Competition: Infineon appeals against Commission’s card chip cartel decision

On 30 March 2015, details were published in the Official Journal of an appeal lodged by Infineon Technologies AG (“Infineon”) against the Commission's decision on the smart card chips cartel. On 3 September 2014, the Commission announced that it had fined four companies, including Infineon, a total of EUR 138 million for coordinating their market behavior for smart card chips in the EEA, in breach of Article 101 of the Treaty on the Functioning of the European Union (“TFEU”). The Commission found that the parties discussed and exchanged sensitive commercial information on pricing, customers, contract negotiations, production capacity or capacity utilization and their future market conduct.

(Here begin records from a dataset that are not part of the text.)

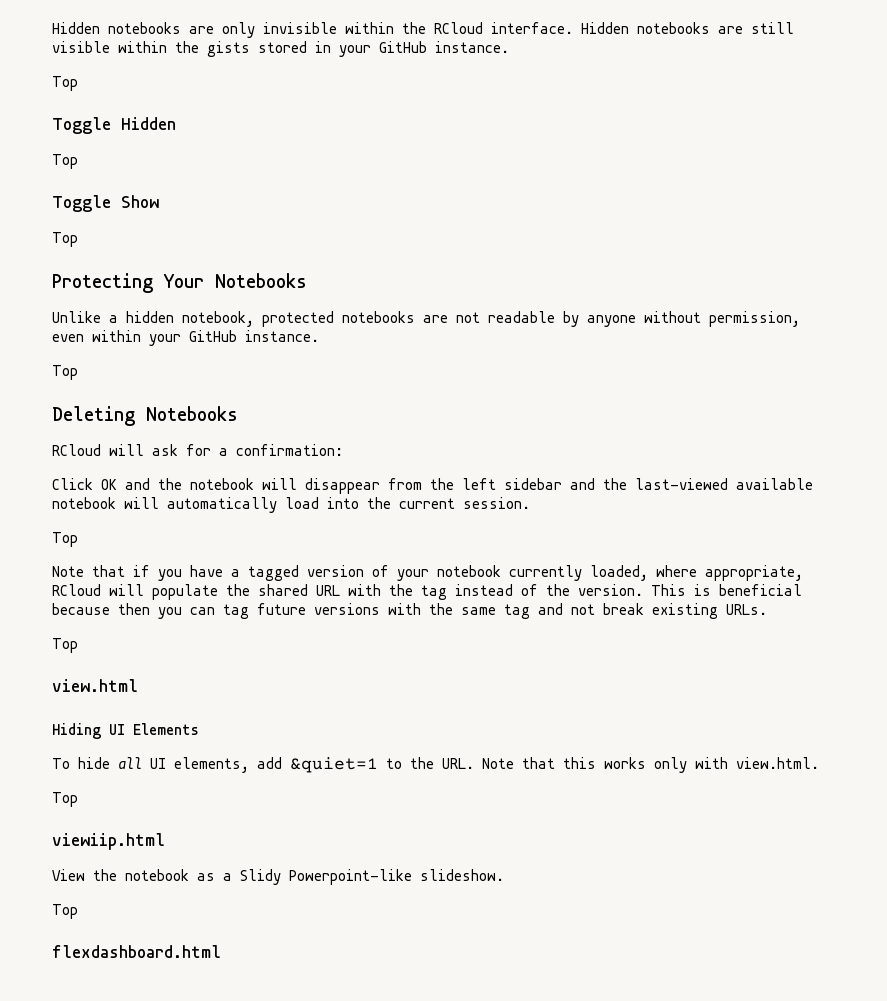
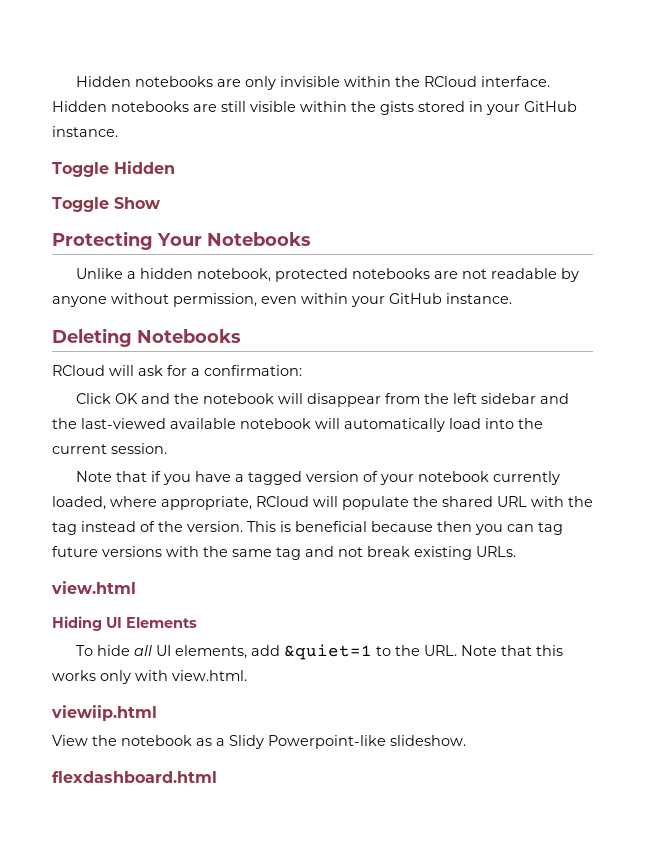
  Hidden notebooks are still visible within the gists stored in your GitHub instance.
- Top
  Toggle Hidden
- Top
  Toggle Show
- Top
  Unlike a hidden notebook, protected notebooks are not readable by anyone without permission, even within your GitHub instance.
- Top
  Click OK and the notebook will disappear from the left sidebar and the last-viewed available notebook will automatically load into the current session.
- Top
  This is beneficial because then you can tag future versions with the same tag and not break existing URLs.
- Top
  To hide all UI elements, add &quiet=1 to the URL. Note that this works only with view.html.
- Top
  View the notebook as a Slidy Powerpoint-like slideshow.
- Top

Infineon has now brought an action before the General Court seeking the annulment of the Commission's decision or a reduction of the fine by approximately EUR 82 million imposed on it. Infineon claims, in particular, that the Commission breached its right to be heard and its rights of defense. In addition, Infineon alleges that the Commission failed to establish that Infineon's contacts with competitors breached Article 101(1) of the TFEU; the Commission also erred in applying the concept of a single and continuous infringement. Finally, Infineon claims that the Commission made various errors in calculating the fine imposed on it. Source: T-758/14 – Infineon Technologies AG v European Commission, Official Journal C 107/28, 30 March 2015

Competition: Advocate General delivers opinions on appeals against General Court’s ruling relating to paraffin wax cartel

On 26 March 2015, Advocate General (“AG”) Nils Wahl issued his opinions on appeals by Total SA and its subsidiary Total Marketing Services against the General Court’s (“GC”) judgments on their challenges to the Commission's decision concerning the paraffin wax cartel. Total Marketing Services is a successor to Total Raffinage Marketing SA (“Total Raffinage Marketing”).

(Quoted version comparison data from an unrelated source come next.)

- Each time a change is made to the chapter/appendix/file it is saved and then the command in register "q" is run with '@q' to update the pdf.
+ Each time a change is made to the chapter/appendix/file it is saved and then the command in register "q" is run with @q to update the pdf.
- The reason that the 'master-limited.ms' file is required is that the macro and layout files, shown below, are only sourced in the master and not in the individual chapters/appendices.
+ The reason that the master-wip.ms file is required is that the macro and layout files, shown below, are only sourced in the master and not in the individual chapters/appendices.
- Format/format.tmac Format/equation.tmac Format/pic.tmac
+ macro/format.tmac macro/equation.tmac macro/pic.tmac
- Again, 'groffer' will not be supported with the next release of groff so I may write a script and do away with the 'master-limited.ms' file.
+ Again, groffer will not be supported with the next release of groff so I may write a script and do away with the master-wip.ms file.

On 1 October 2008, the Commission announced that it would impose fines totaling approximately EUR 676 million on nine corporate groups for breaching Article 101(1) of the Treaty on the Functioning of the European Union (“TFEU”). The breach concerned their participation in a price-fixing and market-sharing cartel relating to paraffin wax between 1992 and 2005. In December 2008, the cartel participants asked the GC to annul the Commission's decision. In September 2013, the GC rendered its judgments in the appeals brought by Total SA and its subsidiary Total Raffinage Marketing. The GC rejected the appeal by Total SA in its entirety. In the appeal by its subsidiary, the GC reduced the fine by some EUR 3 million to EUR 125 million to reflect the true duration of Total Raffinage Marketing’s participation in the cartel. In late 2013, Total SA and Total Marketing Services appealed the GC’s judgments to the Court of Justice of the European Union. 

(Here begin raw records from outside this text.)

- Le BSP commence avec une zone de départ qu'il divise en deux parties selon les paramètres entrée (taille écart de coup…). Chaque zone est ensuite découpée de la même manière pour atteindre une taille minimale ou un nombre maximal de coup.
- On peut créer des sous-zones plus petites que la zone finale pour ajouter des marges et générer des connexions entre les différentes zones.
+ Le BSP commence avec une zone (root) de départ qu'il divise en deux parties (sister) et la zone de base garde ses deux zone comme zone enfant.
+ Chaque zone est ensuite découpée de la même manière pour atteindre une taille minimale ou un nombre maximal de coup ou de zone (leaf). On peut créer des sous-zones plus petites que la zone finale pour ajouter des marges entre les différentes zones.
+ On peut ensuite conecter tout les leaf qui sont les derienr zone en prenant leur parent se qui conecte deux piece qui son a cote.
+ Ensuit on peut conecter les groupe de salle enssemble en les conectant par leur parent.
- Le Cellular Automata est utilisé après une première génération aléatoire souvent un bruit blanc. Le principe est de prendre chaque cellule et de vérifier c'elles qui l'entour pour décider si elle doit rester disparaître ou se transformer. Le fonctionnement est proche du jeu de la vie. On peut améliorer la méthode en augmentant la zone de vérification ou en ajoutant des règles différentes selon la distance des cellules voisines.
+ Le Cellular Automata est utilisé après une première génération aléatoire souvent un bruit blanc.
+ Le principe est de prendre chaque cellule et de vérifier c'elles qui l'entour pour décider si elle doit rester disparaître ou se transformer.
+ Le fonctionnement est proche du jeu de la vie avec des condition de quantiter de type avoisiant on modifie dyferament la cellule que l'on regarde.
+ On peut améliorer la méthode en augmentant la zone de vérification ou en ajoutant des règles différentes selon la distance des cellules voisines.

To support its action, Total SA claimed, in particular, that the GC erred in law in modifying the joint and several nature of the liability between it and its subsidiary. In his opinion, the AG stated that the GC had not erred in law by not reducing Total SA's fine in the same proportions as the fine imposed on Total Marketing Services. The AG considered that where the liability of the parent company is derived exclusively from that of its subsidiary and where the parent company and its subsidiary have brought parallel actions with the same object, the total amount that the parent company is required to pay cannot be greater than the amount the subsidiary must pay. However, the AG stated that it was the Commission’s responsibility, under Article 266 of the TFEU, to take the steps necessary to comply with the EU Courts’ judgments.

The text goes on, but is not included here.